The Books of Exodus through Deuteronomy are replete with the stories of how disobedient and unfaithful the Israelites were even after witnessing God’s incredible power and love. At Marah they complained that the water was too bitter to drink, and God made the waters sweet. In the Wilderness of Sin, they complained that they were hungry, and God gave them manna. At Raphidim, they complained that there was no water to drink, and God commanded Moses to strike the rock at Horeb. Moses obeyed, and water came from the stone. Aaron and his wife, Miriam, turned against Moses because he had taken an Ethiopian bride, and God punished Miriam by making her a leper. But Moses prayed for her, and God healed her.

In the Book of Numbers, God led the Israelites to the promised land, but their faith was so poor that they were afraid of the inhabitants. They defied God and refused to go forward. And so they wandered in the wilderness until all the defiant generation had passed away. God declared, “And your sons shall be shepherds in the wilderness forty years, and bear the brunt of your infidelity, until your carcasses are consumed in the wilderness.” (Num. 14:33) Yet, Israel continued to sin at Taborah, Masa, and Kibaroth-Patalah (spellings?).
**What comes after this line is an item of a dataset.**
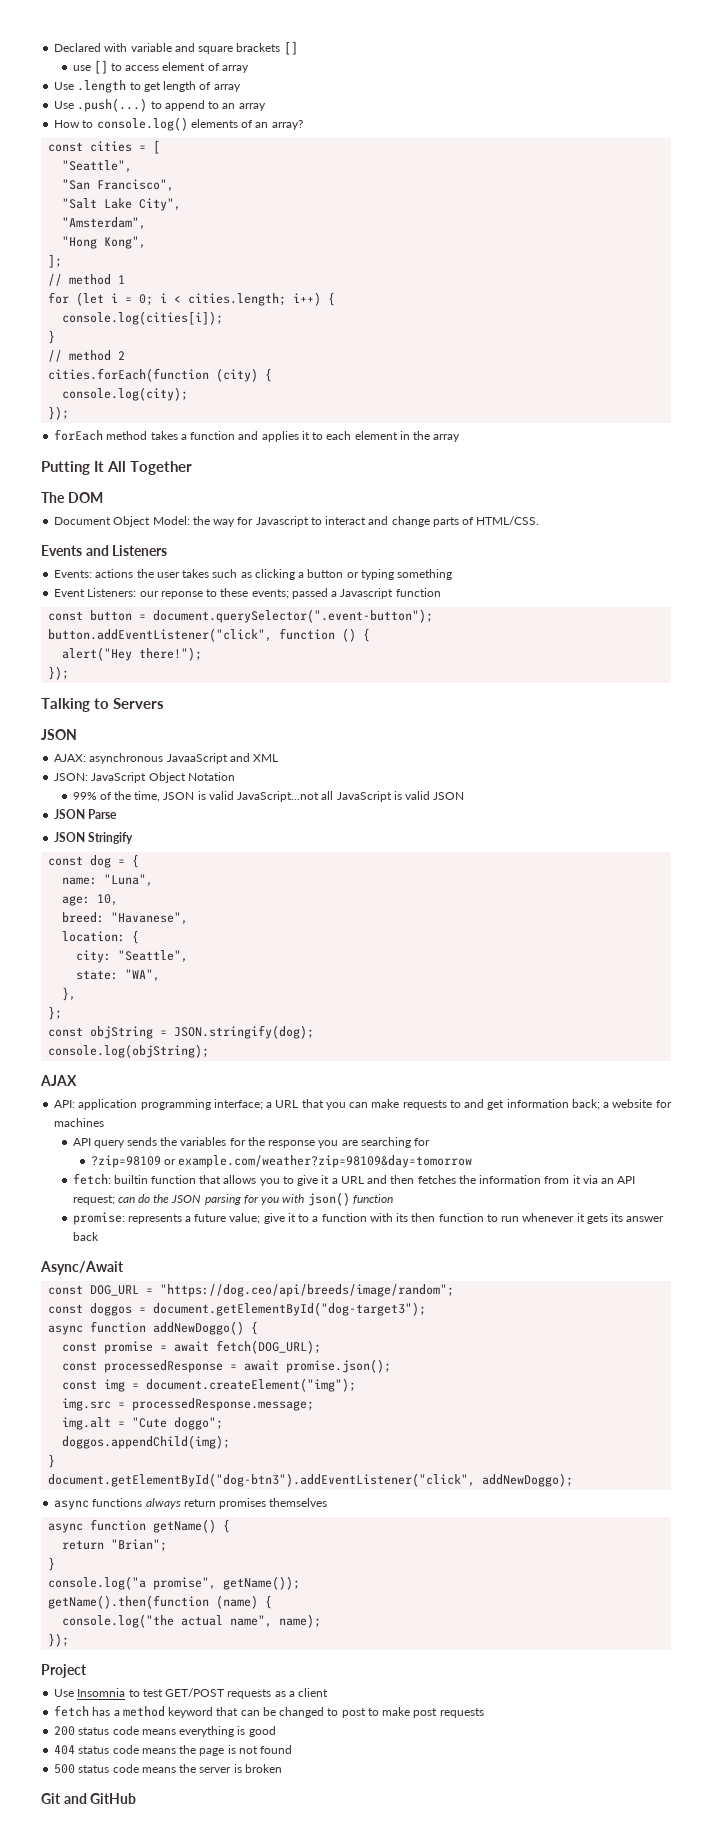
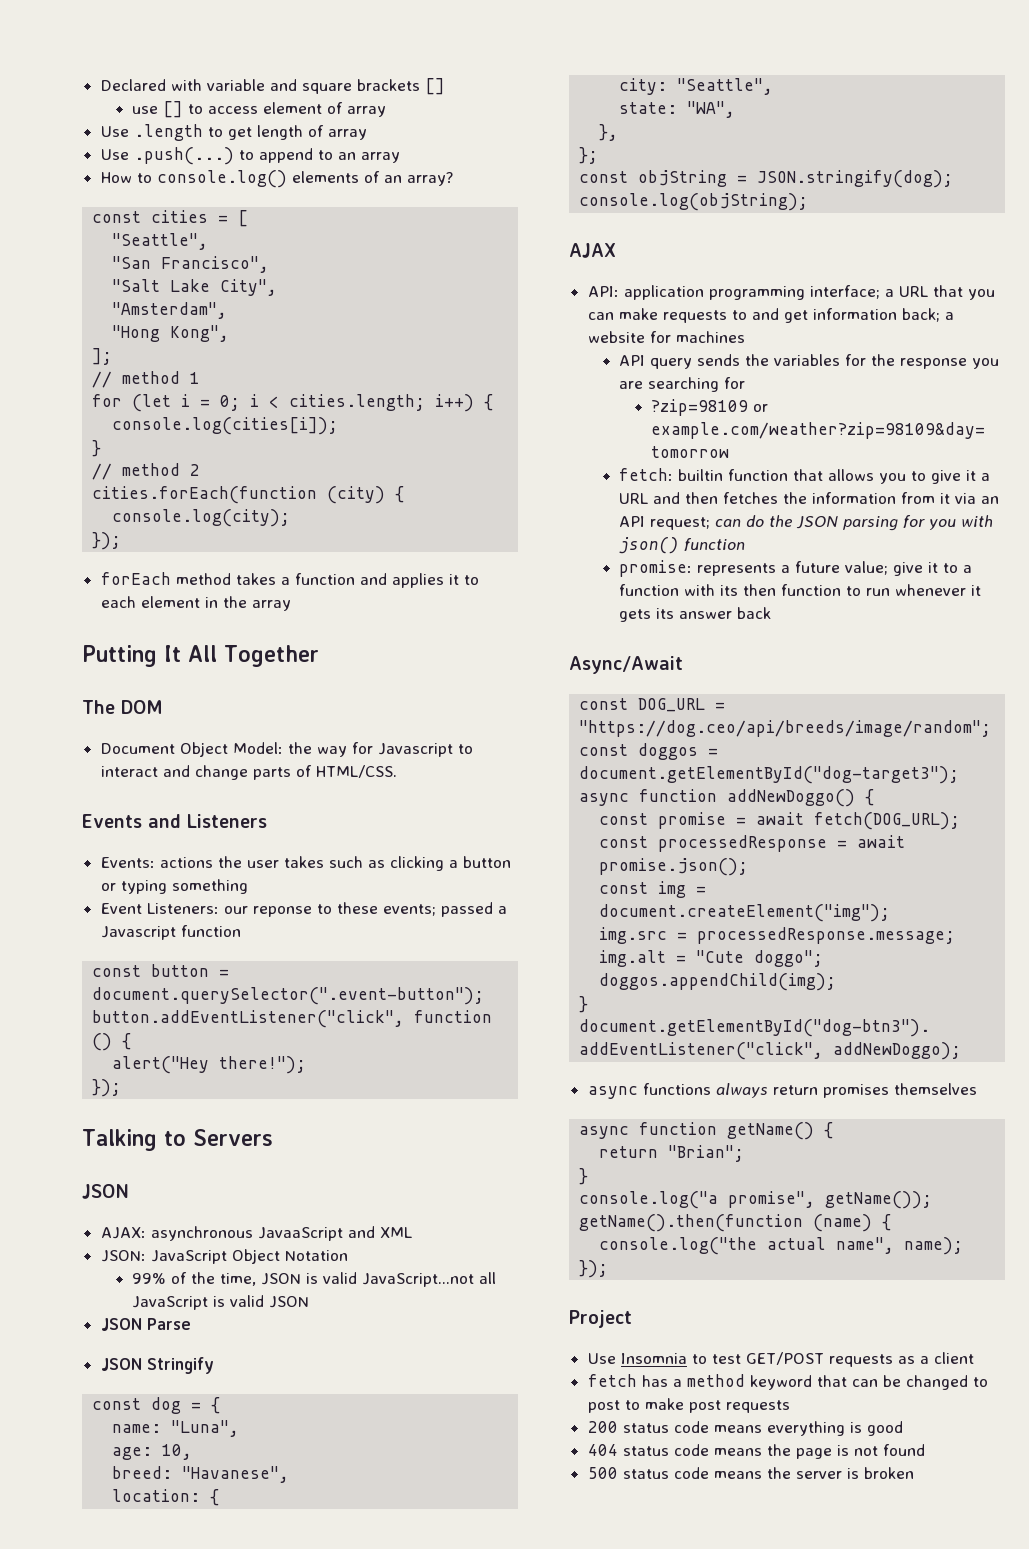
- Git and GitHub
But this is not just the story of the Israelites. This is the story of us all. It is a microcosm of the sinful nature of us all. In Deuteronomy 9, God tells Moses that the other nations were not driven out of Canaan because of the righteousness of the Israelites. God drove them out because of the wickedness of those nations. God declared that the Israelites had no cause to be prideful “for you are a stiff-necked people.” And so are we all, all of us are “stiff-necked people” who cannot achieve our own salvation without God’s divine intervention. So long as we turn our backs on God, we will remain in the prisons of our own sinful natures. But freeing us from our prison, delivering us from the captivity of our sins is what God in Jesus Christ has been doing for generations and continues to do today.